Your goal —
Find the line with "left: 85px;" in the entries below, then reproduce it and every line after it down to and including the line with "letter-spacing: 4px;", exactly.

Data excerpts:
══════

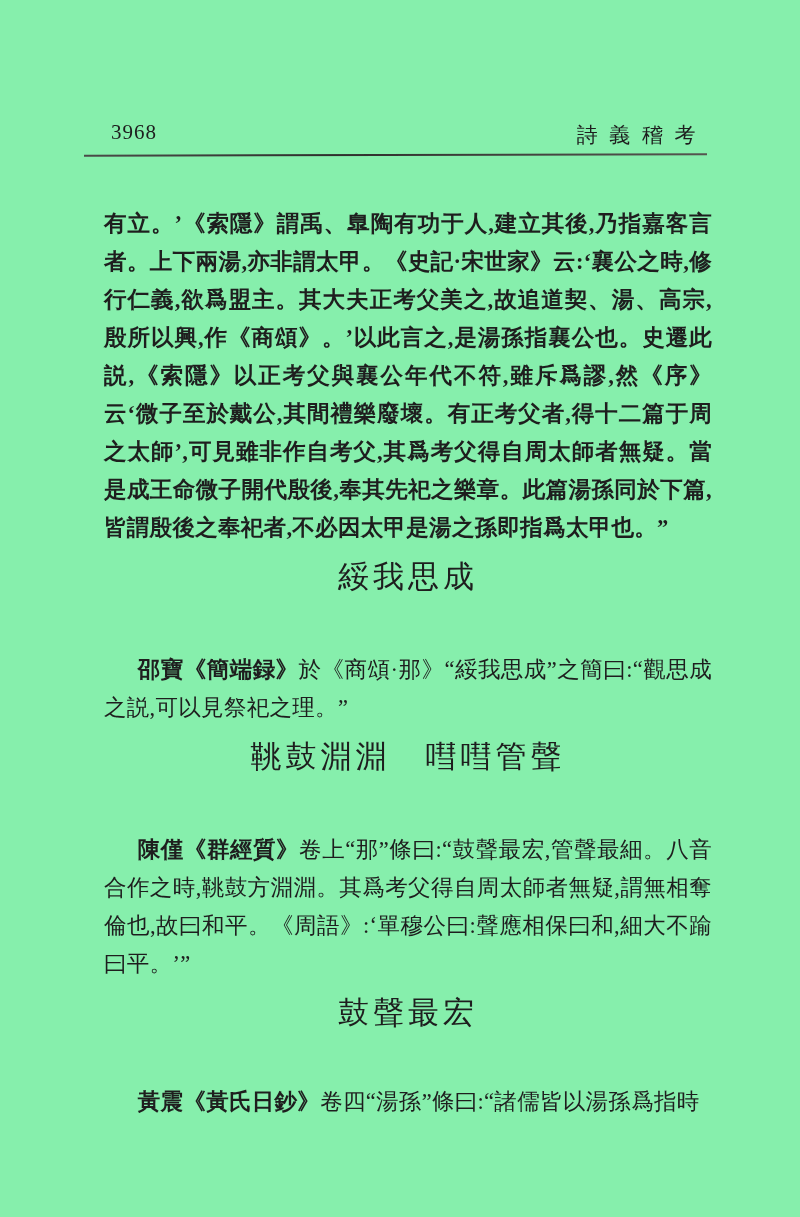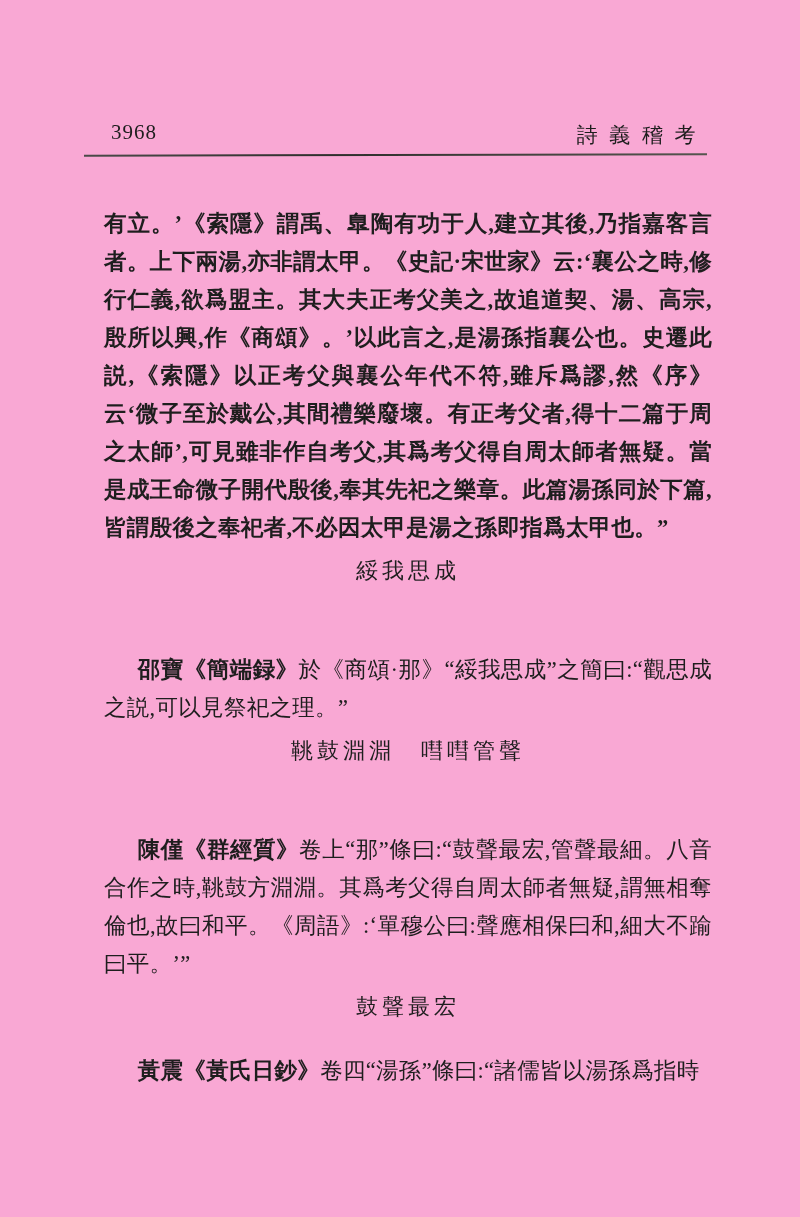--- a/index.html
+++ b/index.html
@@ -5,21 +5,21 @@
   html, body {
     margin: 0;
     padding: 0;
     background: #e9e9e7;
   }
   .page {
     position: relative;
     width: 800px;
     height: 1217px;
     margin: 0 auto;
-    background: #f9a8d4;
+    background: #86efac;
     font-family: "Liberation Serif", "DejaVu Serif", serif;
     color: #1e1e1e;
     overflow: hidden;
   }
   
   .running-header {
     position: absolute;
     top: 120px;
     left: 85px;
     width: 622px;
@@ -59,28 +59,28 @@
     font-size: 22.5px;
     line-height: 38px;
     text-align: justify;
     letter-spacing: 0.3px;
   }
   .para.indent { text-indent: 1.5em; }
   .para .lead { font-weight: bold; }
   #para-1 { top: 182px; font-weight: bold; }
   #para-2 { top: 628px; }
   #para-3 { top: 808px; }
-  #para-4 { top: 1029px; }
+  #para-4 { top: 1060px; }
   
   .section-heading {
     position: absolute;
     left: 104px;
     width: 608px;
     text-align: center;
-    font-size: 22px;
+    font-size: 31px;
     font-weight: normal;
     letter-spacing: 4px;
     margin: 0;
   }
   #heading-1 { top: 556px; }
   #heading-2 { top: 736px; }
   #heading-3 { top: 992px; }
 </style>
 </head>
 <body>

══════

Result of the exercise —
     left: 85px;
     width: 622px;
@@ -59,28 +59,28 @@
     font-size: 22.5px;
     line-height: 38px;
     text-align: justify;
     letter-spacing: 0.3px;
   }
   .para.indent { text-indent: 1.5em; }
   .para .lead { font-weight: bold; }
   #para-1 { top: 182px; font-weight: bold; }
   #para-2 { top: 628px; }
   #para-3 { top: 808px; }
-  #para-4 { top: 1029px; }
+  #para-4 { top: 1060px; }
   
   .section-heading {
     position: absolute;
     left: 104px;
     width: 608px;
     text-align: center;
-    font-size: 22px;
+    font-size: 31px;
     font-weight: normal;
     letter-spacing: 4px;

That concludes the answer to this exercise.